An exemption from the CWA § 404 permit requirement exists for “normal farming activities” such as plowing, seeding, cultivating, minor drainage, harvesting, upland soil and water conservation projects, construction or maintenance of farm ponds, irrigation ditches, maintenance of drainage ditches and construction or maintenance of farm roads not otherwise impairing navigable waters. 33 U.S.C. § 1344(f)(1). In general, COE regulations limit the exemption to pre-established farming activities that do not bring a new area into farming or require modifications to the hydrological regime. 33 C.F.R. § 323.4(a)(1)(ii). In addition, the EPA, not the COE, is the final authority to decide the scope of the exemption. 43 Op.

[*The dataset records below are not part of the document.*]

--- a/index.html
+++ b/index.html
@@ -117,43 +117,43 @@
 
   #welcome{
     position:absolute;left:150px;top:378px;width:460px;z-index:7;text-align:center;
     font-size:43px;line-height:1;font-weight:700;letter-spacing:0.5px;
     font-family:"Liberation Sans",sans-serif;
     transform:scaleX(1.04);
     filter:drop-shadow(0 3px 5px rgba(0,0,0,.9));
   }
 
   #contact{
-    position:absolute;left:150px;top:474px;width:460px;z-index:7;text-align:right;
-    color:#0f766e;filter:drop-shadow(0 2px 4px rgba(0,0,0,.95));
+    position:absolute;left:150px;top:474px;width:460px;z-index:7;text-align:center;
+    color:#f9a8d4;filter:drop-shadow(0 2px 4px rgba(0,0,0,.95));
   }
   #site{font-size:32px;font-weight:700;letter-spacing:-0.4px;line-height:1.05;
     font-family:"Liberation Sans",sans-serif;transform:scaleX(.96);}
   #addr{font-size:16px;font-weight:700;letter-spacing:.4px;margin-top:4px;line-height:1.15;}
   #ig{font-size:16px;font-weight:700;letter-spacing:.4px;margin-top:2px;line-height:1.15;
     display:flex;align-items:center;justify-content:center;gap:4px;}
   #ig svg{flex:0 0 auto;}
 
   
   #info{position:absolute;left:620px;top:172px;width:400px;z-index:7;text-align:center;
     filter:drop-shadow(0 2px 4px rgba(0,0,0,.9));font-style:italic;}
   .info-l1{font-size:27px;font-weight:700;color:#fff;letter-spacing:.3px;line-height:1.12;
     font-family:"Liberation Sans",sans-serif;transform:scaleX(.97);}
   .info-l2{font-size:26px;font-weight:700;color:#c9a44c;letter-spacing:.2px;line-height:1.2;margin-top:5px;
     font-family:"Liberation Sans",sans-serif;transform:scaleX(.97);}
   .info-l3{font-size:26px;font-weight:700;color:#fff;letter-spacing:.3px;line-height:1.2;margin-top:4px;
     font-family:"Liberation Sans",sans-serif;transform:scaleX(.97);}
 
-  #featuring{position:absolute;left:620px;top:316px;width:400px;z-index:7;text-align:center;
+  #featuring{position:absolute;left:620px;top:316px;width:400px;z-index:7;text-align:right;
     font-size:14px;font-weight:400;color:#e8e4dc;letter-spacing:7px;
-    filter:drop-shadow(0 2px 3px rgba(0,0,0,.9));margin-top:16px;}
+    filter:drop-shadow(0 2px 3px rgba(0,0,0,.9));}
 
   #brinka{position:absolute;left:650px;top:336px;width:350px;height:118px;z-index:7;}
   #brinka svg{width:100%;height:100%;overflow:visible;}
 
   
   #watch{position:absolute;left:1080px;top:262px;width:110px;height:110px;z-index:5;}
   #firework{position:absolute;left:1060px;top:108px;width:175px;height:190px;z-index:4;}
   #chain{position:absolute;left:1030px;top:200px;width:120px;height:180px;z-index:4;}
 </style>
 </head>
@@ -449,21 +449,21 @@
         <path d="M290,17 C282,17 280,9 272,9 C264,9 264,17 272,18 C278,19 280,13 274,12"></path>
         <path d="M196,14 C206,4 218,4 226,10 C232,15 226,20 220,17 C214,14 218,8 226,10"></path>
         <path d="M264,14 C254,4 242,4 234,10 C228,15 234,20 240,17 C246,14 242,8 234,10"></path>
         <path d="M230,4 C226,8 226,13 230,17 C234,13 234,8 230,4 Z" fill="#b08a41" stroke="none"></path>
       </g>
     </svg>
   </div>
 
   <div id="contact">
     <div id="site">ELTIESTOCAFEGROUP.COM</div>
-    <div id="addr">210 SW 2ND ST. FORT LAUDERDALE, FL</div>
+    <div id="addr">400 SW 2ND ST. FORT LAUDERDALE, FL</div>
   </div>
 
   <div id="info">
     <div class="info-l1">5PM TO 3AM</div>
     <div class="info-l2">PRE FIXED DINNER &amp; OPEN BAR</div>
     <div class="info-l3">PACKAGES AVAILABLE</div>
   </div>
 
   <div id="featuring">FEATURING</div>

Att'y. Gen. 15 (1979).
In general, the courts have narrowly construed the exemption to those situations where the agricultural activity is extremely minimal and no additional areas of “navigable waters” are brought into use. See, e.g., United States v. Huebner, 752 F.2d 1235 (7th Cir. 1985). As such, the exemption for agricultural activities applies only to prior established and continuing farming activities. For example, the conversion of wetlands to fish farming ponds has been held to constitute a new use that is ineligible for the “normal farming activities” exemption. Also, filling to stabilize riverbanks and re-channel streambeds has been held not to fall within the scope of the exemption as normal ranching or upland soil and water conservation practices.

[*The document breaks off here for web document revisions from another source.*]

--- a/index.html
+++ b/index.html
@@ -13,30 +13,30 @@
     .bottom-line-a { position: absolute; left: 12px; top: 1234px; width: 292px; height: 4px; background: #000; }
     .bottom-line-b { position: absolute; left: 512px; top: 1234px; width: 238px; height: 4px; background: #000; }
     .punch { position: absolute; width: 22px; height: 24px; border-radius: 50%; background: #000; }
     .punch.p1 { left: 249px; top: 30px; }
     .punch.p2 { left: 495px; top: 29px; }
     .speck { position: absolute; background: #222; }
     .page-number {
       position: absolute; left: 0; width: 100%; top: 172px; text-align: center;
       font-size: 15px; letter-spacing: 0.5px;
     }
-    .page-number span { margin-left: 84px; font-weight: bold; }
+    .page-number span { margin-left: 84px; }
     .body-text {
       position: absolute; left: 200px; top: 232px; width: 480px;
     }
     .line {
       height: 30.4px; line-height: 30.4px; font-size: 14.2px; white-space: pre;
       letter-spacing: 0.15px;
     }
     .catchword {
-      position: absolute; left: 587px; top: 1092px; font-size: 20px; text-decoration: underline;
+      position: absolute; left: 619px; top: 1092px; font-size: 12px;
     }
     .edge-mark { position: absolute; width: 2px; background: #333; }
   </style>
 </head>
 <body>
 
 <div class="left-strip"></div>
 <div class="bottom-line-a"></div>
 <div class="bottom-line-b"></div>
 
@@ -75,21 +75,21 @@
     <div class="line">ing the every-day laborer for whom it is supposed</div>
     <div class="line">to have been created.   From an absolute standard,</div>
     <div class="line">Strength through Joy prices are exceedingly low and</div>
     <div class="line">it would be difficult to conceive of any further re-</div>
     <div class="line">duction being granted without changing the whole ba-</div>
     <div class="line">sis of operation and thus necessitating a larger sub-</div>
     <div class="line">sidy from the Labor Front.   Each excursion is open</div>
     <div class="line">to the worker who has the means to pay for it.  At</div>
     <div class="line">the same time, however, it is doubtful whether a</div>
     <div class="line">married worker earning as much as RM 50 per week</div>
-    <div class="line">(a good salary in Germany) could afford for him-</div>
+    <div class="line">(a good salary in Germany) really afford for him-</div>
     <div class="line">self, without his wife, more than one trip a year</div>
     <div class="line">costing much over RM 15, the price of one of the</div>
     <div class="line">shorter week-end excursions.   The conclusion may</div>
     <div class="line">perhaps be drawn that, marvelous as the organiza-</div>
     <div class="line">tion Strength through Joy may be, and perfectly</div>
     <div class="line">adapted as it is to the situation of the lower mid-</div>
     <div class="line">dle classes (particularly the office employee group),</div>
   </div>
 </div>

Exempt activities are subject to a “recapture” provision that requires a permit if a discharge changes the use of the waters, impairs the waters' flow or circulation, brings an area of navigable waters into a use to which it was not previously subject, or reduces the reach of the waters. 33 U.S.C. § 1344(f)(2). Thus, only routine activities with relatively minor impacts on waters are exempt and the exemption will be lost if the activity is a new use and the activity reduces the reach or impairs the flow of water. For example, in United States v. Brace, 41 F.3d 117 (3d Cir. 1994), the court held that the “normal farming activity” exemption only applied to activities occurring on the particular site in question regardless of the relationship to the activities occurring on the remainder of the land. The site in issue adjoined cropland and was part of the same drainage system. In addition, the court held as irrelevant for CWA purposes a prior SCS classification of the drainage activities as a “commenced conversion.” The court also noted that even if the activities were held to be exempt, they would be subject to the recapture provision.
The same farming operation was still in court over a quarter of a century later over alleged wetland violations concerning their farming operations. All of the litigation stems from not being able to use the “normal farming activity” exemption. See United States v. Brace, No. 1:17-cv-00006 (BR), 2020 U.S. Dist. LEXIS 33423 (W.D. Pa. Feb. 27, 2020).

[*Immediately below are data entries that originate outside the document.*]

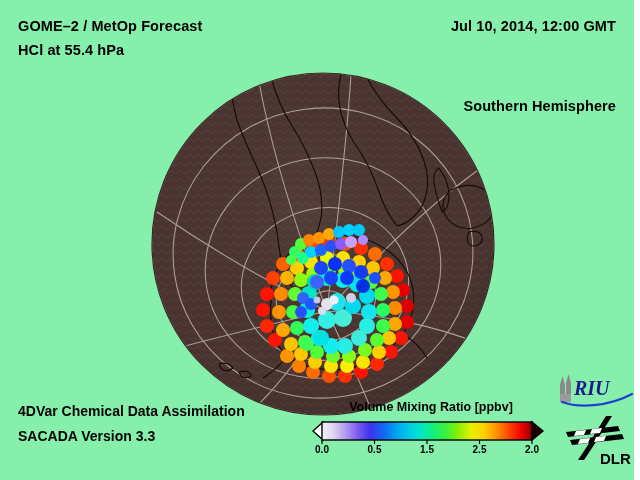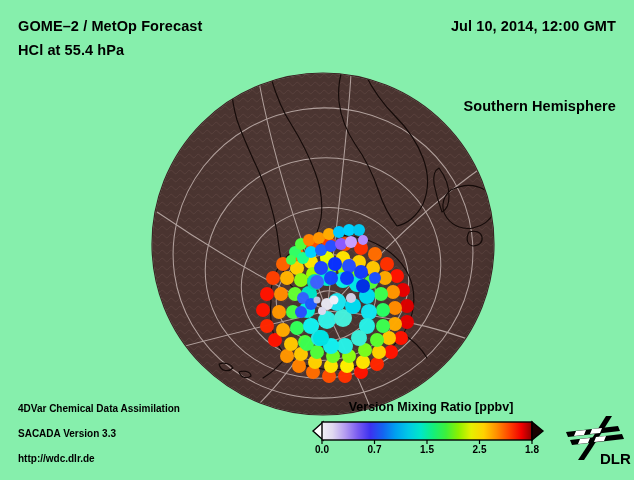--- a/index.html
+++ b/index.html
@@ -12,21 +12,21 @@
   #hdr-l1{left:18px;top:18px;}
   #hdr-l2{left:18px;top:42px;}
   #hdr-r1{right:18px;top:18px;text-align:right;}
   #hdr-r2{right:18px;top:50px;text-align:right;margin-top:48px;}
 
   
   #globe-wrap{position:absolute;left:151px;top:72px;width:344px;height:344px;}
   #globe-svg{display:block;width:344px;height:344px;}
 
   
-  .ftr{position:absolute;left:18px;font-size:10px;font-weight:bold;white-space:nowrap;}
+  .ftr{position:absolute;left:18px;font-size:14px;font-weight:bold;white-space:nowrap;}
   #ftr1{top:403px;}
   #ftr2{top:428px;}
   #ftr3{top:453px;}
 
   
   #cb-title{position:absolute;left:318px;top:400px;width:226px;text-align:center;
             font-size:12.5px;font-weight:bold;white-space:nowrap;}
   #cb-wrap{position:absolute;left:310px;top:418px;width:236px;height:26px;}
   #cb-svg{display:block;}
   #cb-ticks{position:absolute;left:310px;top:444px;width:236px;height:20px;}
@@ -281,23 +281,22 @@
           <circle cx="140" cy="188" r="5" fill="#46ff50"></circle>
         </g>
       </g>
 
       <circle cx="172" cy="172" r="171" fill="none" stroke="#3a2724" stroke-width="1.2"></circle>
     </svg>
   </div>
 
   <div class="ftr" id="ftr1">4DVar Chemical Data Assimilation</div>
   <div class="ftr" id="ftr2">SACADA Version 3.3</div>
-  <div class="ftr" id="ftr3">http://wdc.dlr.de</div>
-
-  <div id="cb-title">Version Mixing Ratio [ppbv]</div>
+
+  <div id="cb-title">Volume Mixing Ratio [ppbv]</div>
 
   <div id="cb-wrap">
     <svg id="cb-svg" width="236" height="26" viewBox="0 0 236 26" xmlns="http://www.w3.org/2000/svg">
       <defs>
         <linearGradient id="cbGrad" x1="0" y1="0" x2="1" y2="0">
           <stop offset="0.00" stop-color="#f2f0f5"></stop>
           <stop offset="0.05" stop-color="#e0d8f0"></stop>
           <stop offset="0.11" stop-color="#b49cf0"></stop>
           <stop offset="0.17" stop-color="#7a5cf0"></stop>
           <stop offset="0.23" stop-color="#3c32f0"></stop>
@@ -328,26 +327,40 @@
         <line x1="64.5" y1="22" x2="64.5" y2="26"></line>
         <line x1="117" y1="22" x2="117" y2="26"></line>
         <line x1="169.5" y1="22" x2="169.5" y2="26"></line>
         <line x1="222" y1="22" x2="222" y2="26"></line>
       </g>
     </svg>
   </div>
 
   <div id="cb-ticks">
     <span style="left:12px">0.0</span>
-    <span style="left:64.5px">0.7</span>
+    <span style="left:64.5px">0.5</span>
     <span style="left:117px">1.5</span>
     <span style="left:169.5px">2.5</span>
-    <span style="left:222px">1.8</span>
-  </div>
-
+    <span style="left:222px">2.0</span>
+  </div>
+
+  <div id="riu-logo">
+    <svg width="80" height="34" viewBox="0 0 80 34" xmlns="http://www.w3.org/2000/svg">
+
+      <g fill="#8a8a8a">
+        <polygon points="4,28 4,11 6.5,2 9,11 9,28"></polygon>
+        <polygon points="10,28 10,9 12.5,0 15,9 15,28"></polygon>
+        <rect x="4" y="20" width="11" height="8" fill="#9a9a9a"></rect>
+      </g>
+
+      <text x="18" y="21" font-family="Liberation Serif, serif" font-size="20" font-weight="bold" font-style="italic" fill="#1a1a8c">RIU</text>
+
+      <path d="M6 28 C 22 34, 52 33, 76 20" fill="none" stroke="#1f3fd0" stroke-width="2.2" stroke-linecap="round"></path>
+    </svg>
+  </div>
 
   <div id="dlr-logo">
     <svg width="76" height="54" viewBox="0 0 76 54" xmlns="http://www.w3.org/2000/svg">
       <g fill="#000000">
 
         <polygon points="44,2 50,2 30,34 24,34"></polygon>
 
         <polygon points="24,34 30,34 22,46 16,46"></polygon>
 
         <polygon points="4,18 56,12 58,17 6,23"></polygon>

Farmers and ranchers have had to deal with the EPA and the COE for decades. The Section 404 permitting requirement of the CWA can be a difficult issue for some farming operations. However, it’s important to know that due process rights must be assured. It’s also important to understand the scope of the “normal farming activities” exemption from the permit rules. That can be a very useful exemption when needed.